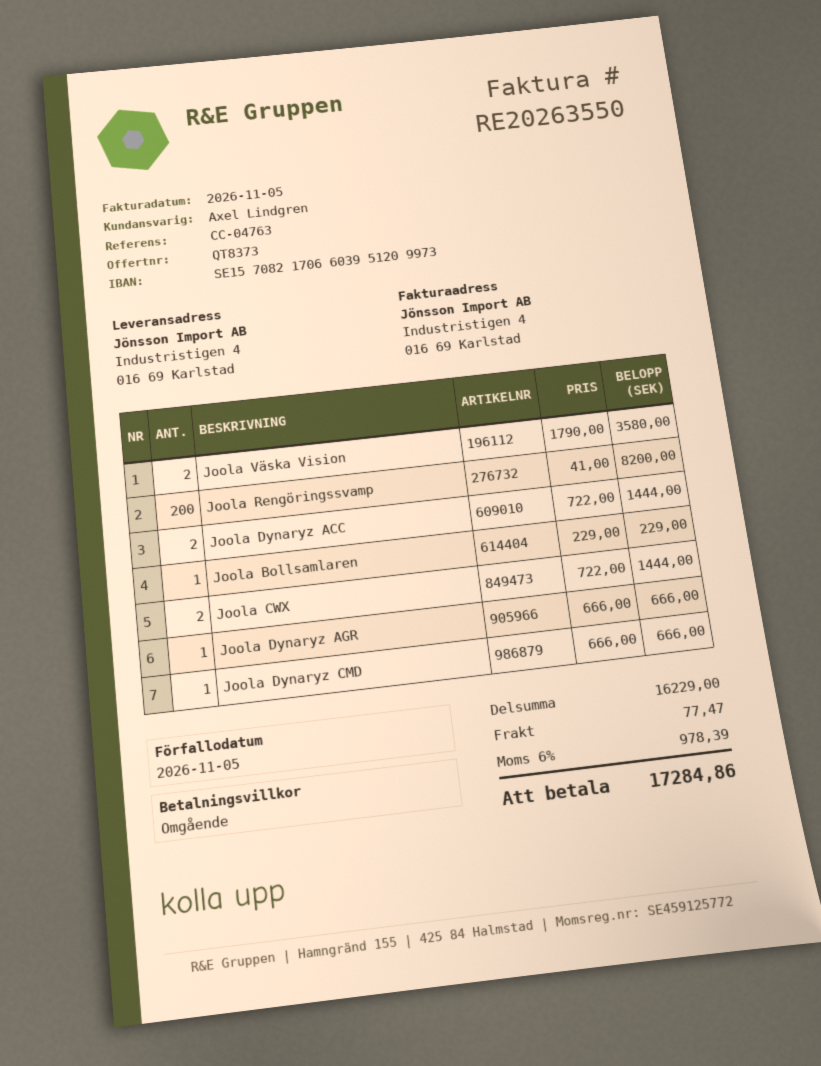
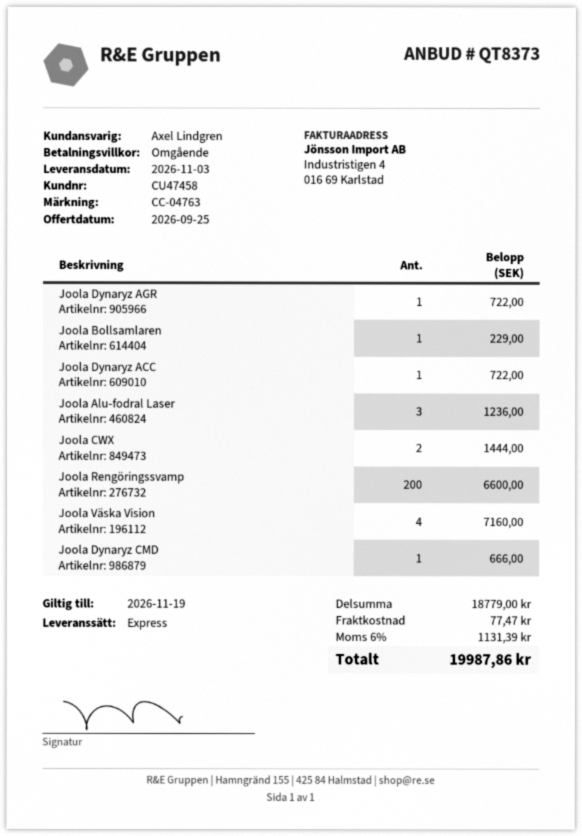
Joola Väska Vision: 2 for 3580.00 -> 4 for 7160.00
Joola Rengöringssvamp: 200 for 8200.00 -> 200 for 6600.00
Joola Dynaryz ACC: 2 for 1444.00 -> 1 for 722.00
Joola Dynaryz AGR: 1 for 666.00 -> 1 for 722.00
Joola Alu-fodral Laser: none -> 3 for 1236.00
subtotal: 16229.00 -> 18779.00
tax: 6% = 978.39 -> 6% = 1131.39
total: 17284.86 -> 19987.86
────
- **What the exercise asks**:
Where a line above contains the word "Joola", show that line.

- **Answer**:
Joola Väska Vision: 2 for 3580.00 -> 4 for 7160.00
Joola Rengöringssvamp: 200 for 8200.00 -> 200 for 6600.00
Joola Dynaryz ACC: 2 for 1444.00 -> 1 for 722.00
Joola Dynaryz AGR: 1 for 666.00 -> 1 for 722.00
Joola Alu-fodral Laser: none -> 3 for 1236.00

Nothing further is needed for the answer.